§ TASK DETAILS
Restate word for word the lines of the data below, from the first through the one that has "Madness in Solidar: 120".

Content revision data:
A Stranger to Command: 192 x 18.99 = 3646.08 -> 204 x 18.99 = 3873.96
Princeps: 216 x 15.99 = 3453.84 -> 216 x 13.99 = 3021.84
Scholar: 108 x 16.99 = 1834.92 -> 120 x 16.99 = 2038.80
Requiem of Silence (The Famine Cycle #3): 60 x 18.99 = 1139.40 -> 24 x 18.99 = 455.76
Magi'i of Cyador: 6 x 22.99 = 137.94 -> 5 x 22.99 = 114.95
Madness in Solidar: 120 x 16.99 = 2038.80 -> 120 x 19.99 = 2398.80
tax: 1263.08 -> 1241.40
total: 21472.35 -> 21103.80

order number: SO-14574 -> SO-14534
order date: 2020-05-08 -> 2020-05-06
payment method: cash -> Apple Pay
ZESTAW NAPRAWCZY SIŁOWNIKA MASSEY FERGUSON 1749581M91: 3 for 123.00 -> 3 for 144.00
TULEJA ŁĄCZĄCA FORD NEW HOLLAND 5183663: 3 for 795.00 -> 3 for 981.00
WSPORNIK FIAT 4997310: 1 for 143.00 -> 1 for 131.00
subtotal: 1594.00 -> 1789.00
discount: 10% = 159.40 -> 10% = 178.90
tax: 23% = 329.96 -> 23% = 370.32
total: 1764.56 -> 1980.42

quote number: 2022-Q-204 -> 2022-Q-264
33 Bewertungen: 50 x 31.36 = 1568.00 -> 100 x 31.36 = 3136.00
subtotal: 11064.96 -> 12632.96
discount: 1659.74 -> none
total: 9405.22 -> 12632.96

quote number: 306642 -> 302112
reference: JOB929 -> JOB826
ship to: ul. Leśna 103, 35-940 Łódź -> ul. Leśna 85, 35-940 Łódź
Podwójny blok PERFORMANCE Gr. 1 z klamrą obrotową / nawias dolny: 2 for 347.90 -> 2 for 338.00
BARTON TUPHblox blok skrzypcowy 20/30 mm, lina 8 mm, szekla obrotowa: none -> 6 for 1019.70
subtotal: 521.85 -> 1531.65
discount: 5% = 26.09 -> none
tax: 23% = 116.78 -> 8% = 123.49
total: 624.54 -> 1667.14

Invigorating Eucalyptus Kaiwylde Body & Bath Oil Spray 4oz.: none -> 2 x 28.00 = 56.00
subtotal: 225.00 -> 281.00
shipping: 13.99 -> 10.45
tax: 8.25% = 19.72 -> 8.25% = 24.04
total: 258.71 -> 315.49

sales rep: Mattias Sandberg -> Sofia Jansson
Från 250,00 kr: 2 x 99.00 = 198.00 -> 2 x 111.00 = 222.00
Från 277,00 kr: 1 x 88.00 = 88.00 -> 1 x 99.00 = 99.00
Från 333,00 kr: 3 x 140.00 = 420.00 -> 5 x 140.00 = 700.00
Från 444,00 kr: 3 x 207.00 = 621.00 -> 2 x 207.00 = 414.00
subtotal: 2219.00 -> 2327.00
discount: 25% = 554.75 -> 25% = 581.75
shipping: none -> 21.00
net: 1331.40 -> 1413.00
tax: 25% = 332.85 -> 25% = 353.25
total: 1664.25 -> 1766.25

§ SOLUTION
A Stranger to Command: 192 x 18.99 = 3646.08 -> 204 x 18.99 = 3873.96
Princeps: 216 x 15.99 = 3453.84 -> 216 x 13.99 = 3021.84
Scholar: 108 x 16.99 = 1834.92 -> 120 x 16.99 = 2038.80
Requiem of Silence (The Famine Cycle #3): 60 x 18.99 = 1139.40 -> 24 x 18.99 = 455.76
Magi'i of Cyador: 6 x 22.99 = 137.94 -> 5 x 22.99 = 114.95
Madness in Solidar: 120 x 16.99 = 2038.80 -> 120 x 19.99 = 2398.80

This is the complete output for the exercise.